Implemented due to user request. If a crop offset is defined, the exported Y coordinates will be reduced by the cropping offset. Usually, this should be used in combination with moving captions inside bounds - that's why it's located there in the GUI. Anyway, the crop offset is also the minimum Y coordinate for exported captions. E.g. if the crop offset is 100, all captions with a higher Y coordinate will be moved up by 100 pixels and captions with Y <= crop offset will have an Y coordinate of 0 after the export. The crop offset will be displayed as red line in all preview windows. It can be reset to 0 (without moving captions) by using the according menu command (reset crop offset).
Since 3.0.1, the crop offset is assumed to be symmetrical. Hence two red lines are displayed and also the maximum Y coordinate is reduced to fit into the cropped screen. Now also the screen size in exported IDX or SUP files is reduced by 2*Crop Offset Y. E.g. if the target resolution is 1080p without cropping and you select a crop offset of 100, the resulting screen size is 1920*880.

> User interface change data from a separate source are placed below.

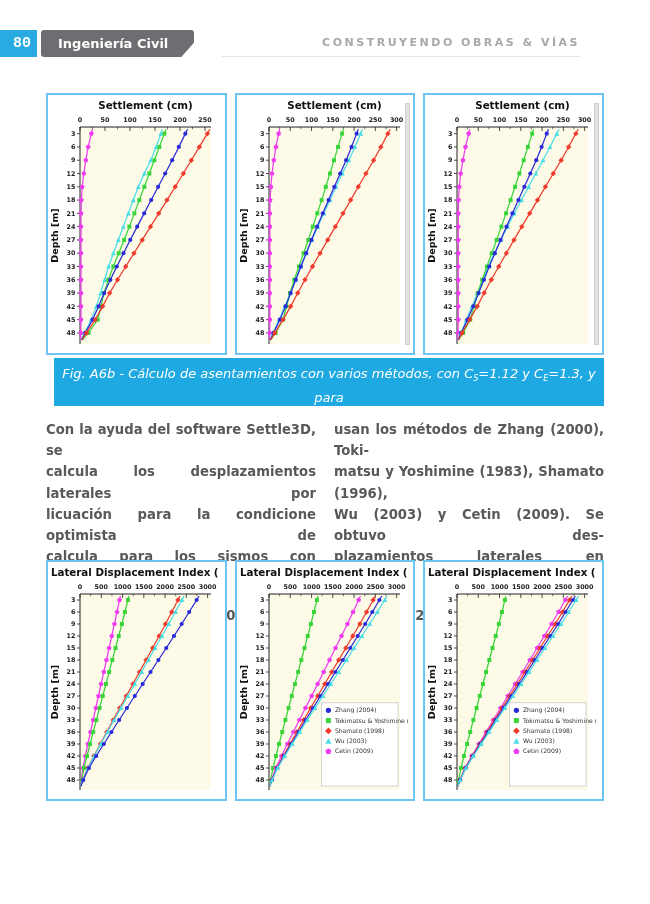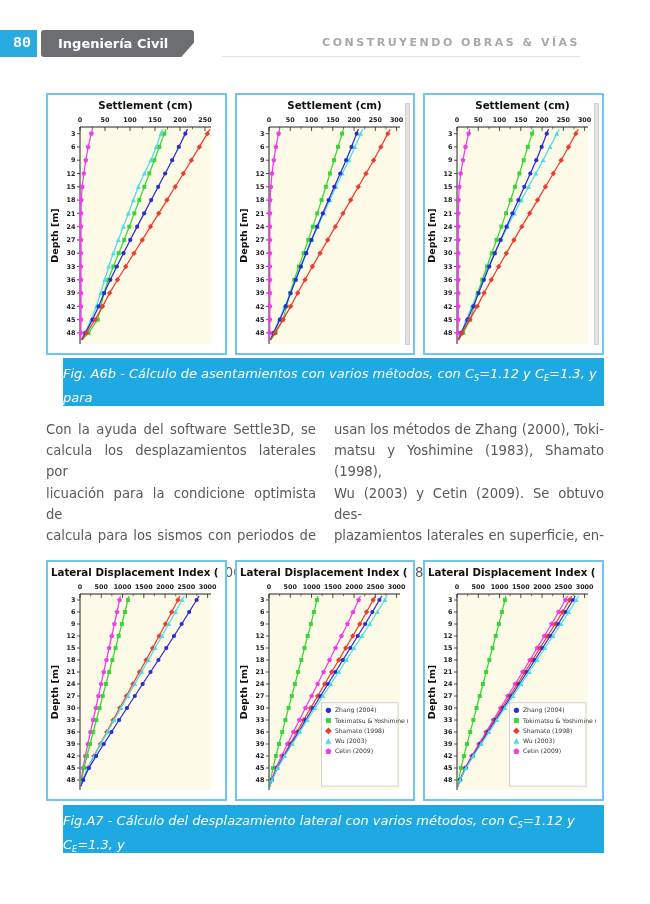"Fig. A6b - Cálculo de" .caption-bar { margin: 3px 0 0 17px -> 3px 0 0 8px; text-align: none -> center }
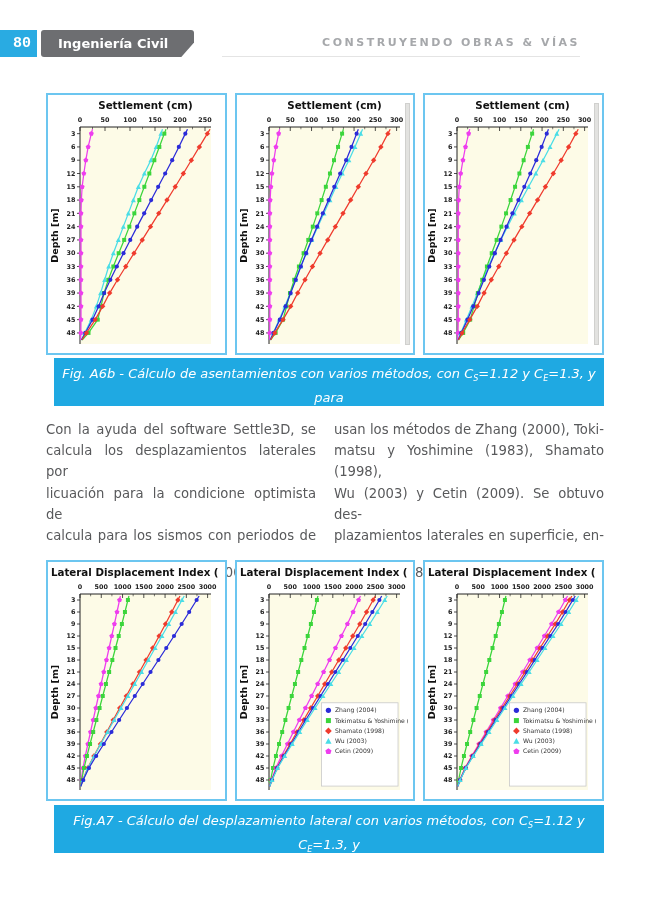"Con la ayuda del software" .text-block { font-weight: none -> bold }
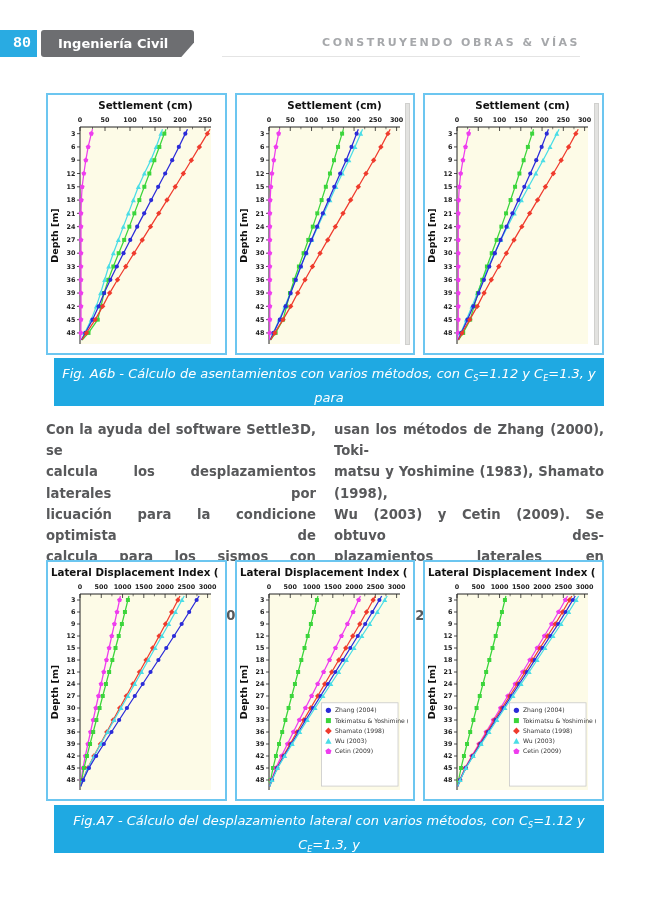"matsu y Yoshimine (1983), Shamato" div.tline { text: 1998 -> 1996 }
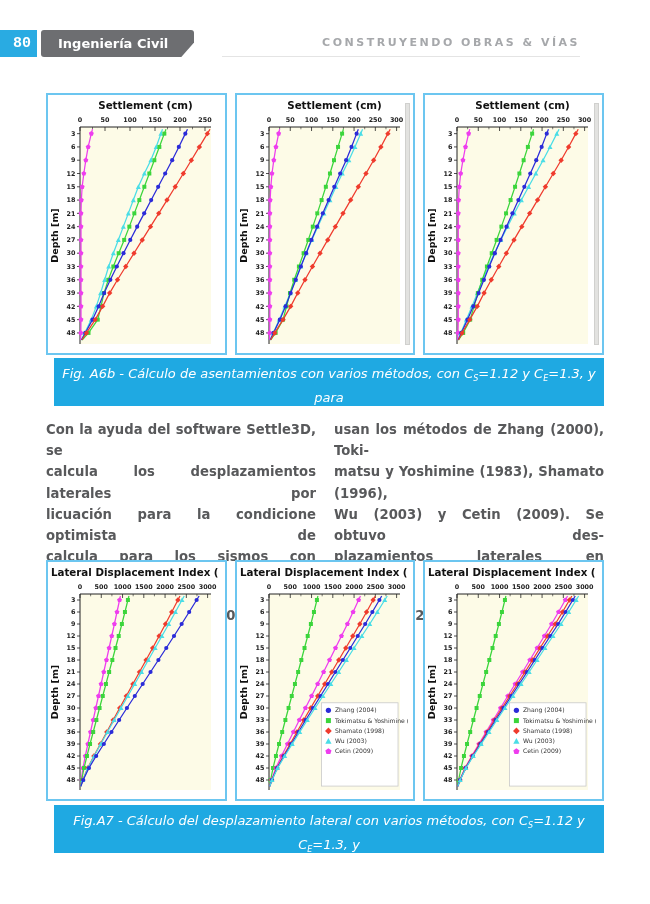"Fig.A7 - Cálculo del desplazamiento" figcaption.caption-bar { html: <figcaption> <div><span>Fig.A7 - Cálculo del desplazamiento lateral con varios métodos, con C</span><sub>S</sub><span>=1.12 y C</span><sub>E</sub><span>=1.3, y</span></div> <div>para Tr=100, 475 y 975 años</div> </figcaption> -> none }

Automatic Cropping (of caption images)

In some subtitle streams the images that contain the captions are much larger than it would be necessary. Indeed, in some cases, the image is as large as the whole screen area (e.g. 720x576 for PAL). While this doesn't really matter when just displaying the stream, it makes certain features of BDSup2Sub unusable (e.g. moving captions).  Since I saw this only happen in VobSubs, SUP/IFO and BDN XMLs, BDSup2Sub applies automatic cropping for these input formats. This means that BDSup2Sub crops the first/last lines/columns of each image that don't contain any opaque pixels resulting in an image that contains only the subtitle but no empty border.
Unfortunately, probably due to wrong RGB/YCBCr conversion in certain tools, the transparent color is not fully transparent (i.e. alpha = 0) in some streams, but the alpha value is just very small (e.g. alpha = 7). To work around this, BDSup2Sub defines an "alpha cropping threshold": if  a pixel's alpha value is smaller than this threshold, it will be considered invisible. The default value for this threshold is 14, but it can be set (only) via the CLI option "/acrop". Note that setting "/acrop" to 0 disables automatic cropping.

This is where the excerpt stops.